Exactly reproduce the line that contains "Half shoes model 215141" and all lines after it in the entries below, through the very last line.

[[ MATERIAL TO PROCESS, beginning ]]

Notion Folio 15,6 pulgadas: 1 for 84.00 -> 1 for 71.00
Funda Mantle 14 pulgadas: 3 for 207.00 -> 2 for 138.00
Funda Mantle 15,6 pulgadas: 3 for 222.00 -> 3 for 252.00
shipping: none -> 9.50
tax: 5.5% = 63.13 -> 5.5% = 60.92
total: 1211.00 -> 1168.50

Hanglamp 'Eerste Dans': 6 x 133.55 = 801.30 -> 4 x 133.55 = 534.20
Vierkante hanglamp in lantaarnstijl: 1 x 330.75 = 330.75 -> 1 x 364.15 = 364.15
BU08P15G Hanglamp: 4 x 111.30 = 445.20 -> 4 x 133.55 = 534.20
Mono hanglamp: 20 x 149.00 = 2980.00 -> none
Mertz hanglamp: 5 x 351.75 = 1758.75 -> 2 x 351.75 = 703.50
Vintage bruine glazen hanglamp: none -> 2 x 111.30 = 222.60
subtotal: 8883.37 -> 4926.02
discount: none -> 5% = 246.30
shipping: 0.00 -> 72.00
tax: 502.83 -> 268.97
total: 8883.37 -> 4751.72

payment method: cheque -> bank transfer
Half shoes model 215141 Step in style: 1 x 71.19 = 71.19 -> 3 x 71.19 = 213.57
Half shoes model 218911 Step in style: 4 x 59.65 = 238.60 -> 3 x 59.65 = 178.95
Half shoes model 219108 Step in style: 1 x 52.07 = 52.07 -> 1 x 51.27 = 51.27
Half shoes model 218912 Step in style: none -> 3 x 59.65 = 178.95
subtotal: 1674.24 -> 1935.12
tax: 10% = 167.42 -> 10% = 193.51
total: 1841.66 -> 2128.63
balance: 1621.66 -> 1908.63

[[ MATERIAL TO PROCESS, end ]]

§ EXERCISE SOLUTION
Half shoes model 215141 Step in style: 1 x 71.19 = 71.19 -> 3 x 71.19 = 213.57
Half shoes model 218911 Step in style: 4 x 59.65 = 238.60 -> 3 x 59.65 = 178.95
Half shoes model 219108 Step in style: 1 x 52.07 = 52.07 -> 1 x 51.27 = 51.27
Half shoes model 218912 Step in style: none -> 3 x 59.65 = 178.95
subtotal: 1674.24 -> 1935.12
tax: 10% = 167.42 -> 10% = 193.51
total: 1841.66 -> 2128.63
balance: 1621.66 -> 1908.63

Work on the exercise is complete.